> Task directions
Go through the lines below and copy each one that holds the string "column".

> Difference listings
------------------------------------

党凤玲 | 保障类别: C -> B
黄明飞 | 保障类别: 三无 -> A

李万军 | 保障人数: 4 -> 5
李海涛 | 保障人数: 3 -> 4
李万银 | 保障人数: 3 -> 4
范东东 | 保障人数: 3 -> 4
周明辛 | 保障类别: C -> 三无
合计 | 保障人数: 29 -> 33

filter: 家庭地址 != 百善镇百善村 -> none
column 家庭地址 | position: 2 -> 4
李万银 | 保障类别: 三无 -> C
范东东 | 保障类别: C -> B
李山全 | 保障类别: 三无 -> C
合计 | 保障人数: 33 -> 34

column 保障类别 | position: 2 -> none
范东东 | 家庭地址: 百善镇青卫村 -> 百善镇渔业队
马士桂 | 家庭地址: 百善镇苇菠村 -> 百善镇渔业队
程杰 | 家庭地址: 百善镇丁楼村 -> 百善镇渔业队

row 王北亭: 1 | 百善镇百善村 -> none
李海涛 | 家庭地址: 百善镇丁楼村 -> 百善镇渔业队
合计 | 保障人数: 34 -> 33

------------------------------------

> Written response
column 家庭地址 | position: 2 -> 4
column 保障类别 | position: 2 -> none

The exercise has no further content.